COMPANIES do not have the right to a patent over human gene sequences and genetic mutations because such biological material is a product of nature, a court has been told.

The patient advocacy group Cancer Voices has launched landmark legal action against two biotechnology companies that hold patents over a genetic mutation linked to breast and ovarian cancer, known as BRCA1.

The Federal Court has been asked for the first time to decide if patents granted over segments of human DNA are valid.

The US biotech company Myriad Genetics and the exclusive Australian licensee, Genetic Technologies, have a monopoly right to control the use of the BRCA1 mutation for research and development as well as diagnostic testing.

It was granted on the basis that the process of isolating the gene from the human body in a laboratory constituted an “invention”.

In 2008, Genetic Technologies threatened to invoke its patent by ordering all other laboratories to stop performing BRCA1 diagnostic testing but withdrew after a public backlash. The patent is enforced in the US.

Rebecca Gilsenan, from Maurice Blackburn lawyers, which is running the case pro bono, said isolating a gene from the human body cannot amount to a patentable invention, as it is merely a ”discovery”.
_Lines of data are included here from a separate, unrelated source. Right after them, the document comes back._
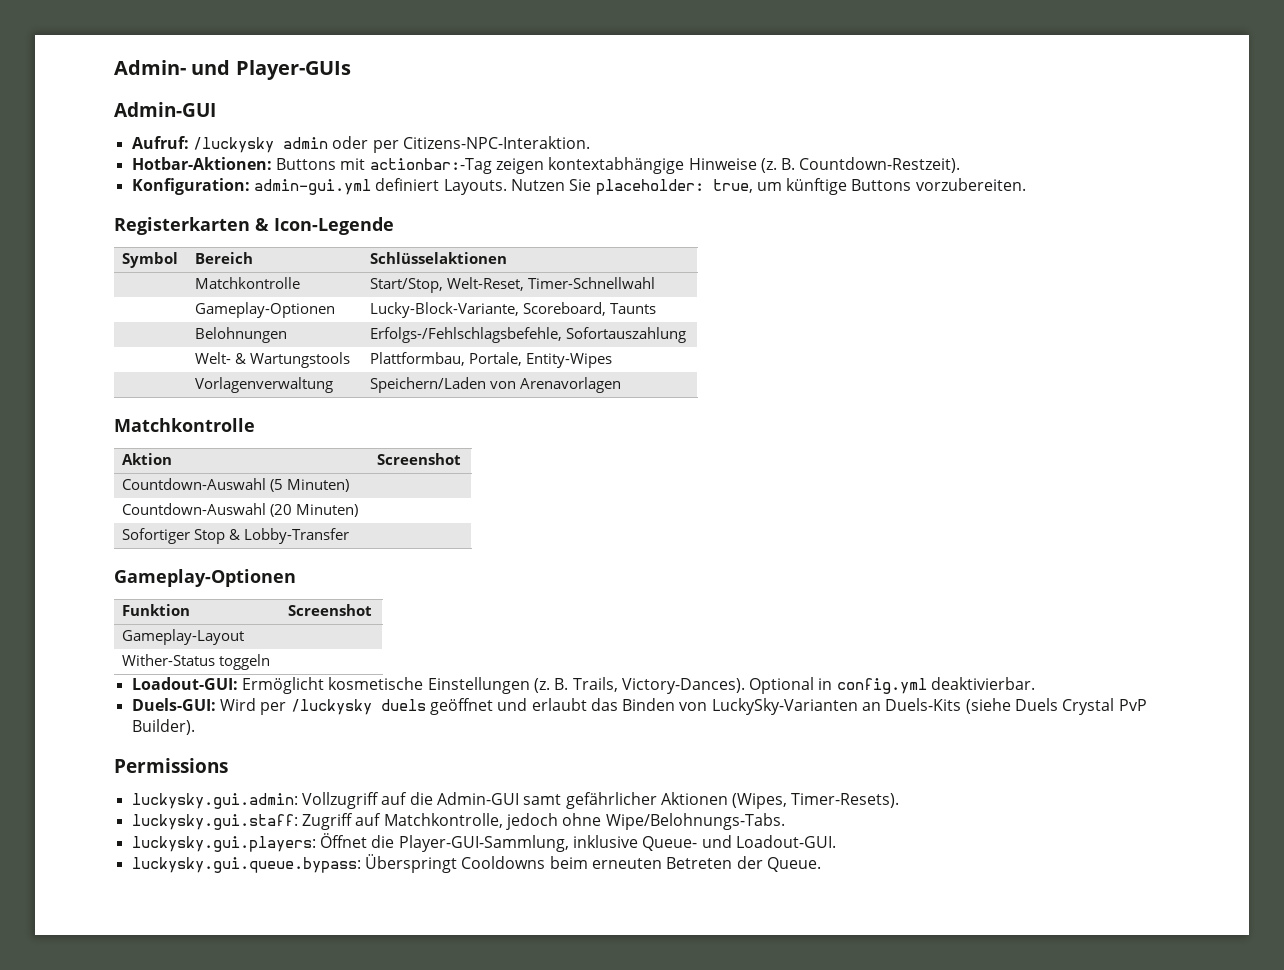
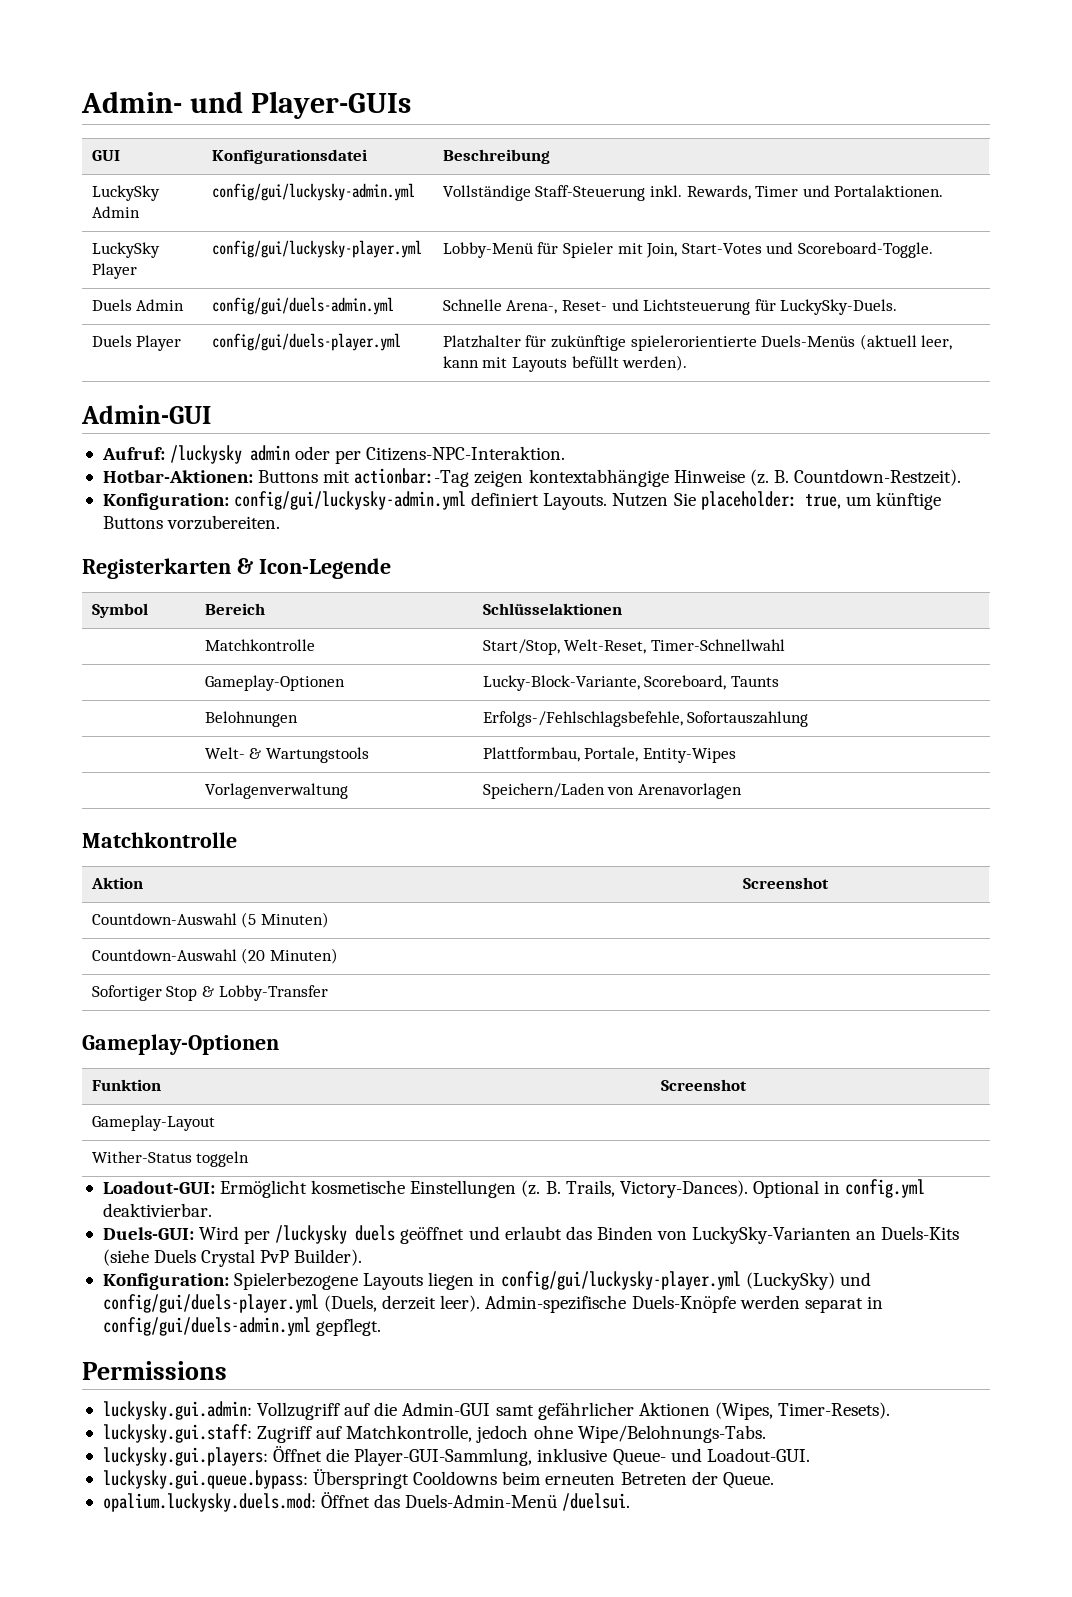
+ GUI | Konfigurationsdatei | Beschreibung
+ LuckySky Admin | config/gui/luckysky-admin.yml | Vollständige Staff-Steuerung inkl. Rewards, Timer und Portalaktionen.
+ LuckySky Player | config/gui/luckysky-player.yml | Lobby-Menü für Spieler mit Join, Start-Votes und Scoreboard-Toggle.
+ Duels Admin | config/gui/duels-admin.yml | Schnelle Arena-, Reset- und Lichtsteuerung für LuckySky-Duels.
+ Duels Player | config/gui/duels-player.yml | Platzhalter für zukünftige spielerorientierte Duels-Menüs (aktuell leer, kann mit Layouts befüllt werden).
- Konfiguration: admin-gui.yml definiert Layouts.
+ Konfiguration: config/gui/luckysky-admin.yml definiert Layouts.
+ Konfiguration: Spielerbezogene Layouts liegen in config/gui/luckysky-player.yml (LuckySky) und config/gui/duels-player.yml (Duels, derzeit leer). Admin-spezifische Duels-Knöpfe werden separat in config/gui/duels-admin.yml gepflegt.
+ opalium.luckysky.duels.mod: Öffnet das Duels-Admin-Menü /duelsui.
Under Australian law, patents can only be granted over “inventions” which constitute a “manner of manufacture” or “manner of new manufacture”.

The court will have to decide whether a naturally occurring biological material when isolated from its natural environment is a ”manner of manufacture”.
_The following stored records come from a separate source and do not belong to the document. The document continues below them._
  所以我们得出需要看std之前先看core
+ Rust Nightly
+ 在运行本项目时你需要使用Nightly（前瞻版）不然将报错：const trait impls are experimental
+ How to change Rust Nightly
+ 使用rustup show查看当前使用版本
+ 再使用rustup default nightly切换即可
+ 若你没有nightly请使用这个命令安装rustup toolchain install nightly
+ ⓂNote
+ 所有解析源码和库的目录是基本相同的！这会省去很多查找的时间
Ms Gilsenan said the plaintiffs would argue there were no material structural or functional differences between a BRCA1 gene that is inside the body and a BRCA1 gene that has been isolated from the body.
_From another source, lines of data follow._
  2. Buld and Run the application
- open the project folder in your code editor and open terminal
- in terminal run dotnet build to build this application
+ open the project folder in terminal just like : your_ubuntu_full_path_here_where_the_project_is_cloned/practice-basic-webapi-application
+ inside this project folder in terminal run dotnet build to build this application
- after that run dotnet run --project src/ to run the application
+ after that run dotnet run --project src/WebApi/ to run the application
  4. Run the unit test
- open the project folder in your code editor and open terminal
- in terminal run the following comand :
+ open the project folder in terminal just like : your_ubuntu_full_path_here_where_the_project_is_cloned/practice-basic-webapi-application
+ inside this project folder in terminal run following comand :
However, David Shavin, QC, for Myriad, told the court that when removed from the body and used to predict a person’s predisposition to breast or ovarian cancer, the isolated nucleic acid is, in fact, different to that which exists in the cell.

”We are not seeking to patent the BRACA1 gene,” he said. ”The thing that has been created and isolated … is an artificially constructed state of affairs.”

Cancer Voices says allowing genetic mutations linked to specific diseases to be patented could restrict access to life-saving diagnostic procedures and actively discourage scientific research.

”More and more research is leading to the genetic diagnosis of cancer,” the group’s executive director, John Stubbs, said outside court. ”They are our genes, we want to make sure they and the diagnostic tests that go along with them are protected.”

The second applicant, breast cancer survivor Yvonne D’Arcy, said she has taken legal action as she believes biological material should not be used for profit.

”If you’re really sick and its a genetic form of cancer, then everyone female down the line should be able to get the testing done at a price they can afford and if its patented, it won’t be,” she said.

In 2010, a US District Court ruled the same patent was invalid, but the decision was overturned on appeal last year. The American Council for Civil Liberties has petitioned the US Supreme Court to review the decision.

The hearing before Justice John Nicholas is expected to last up to eight days.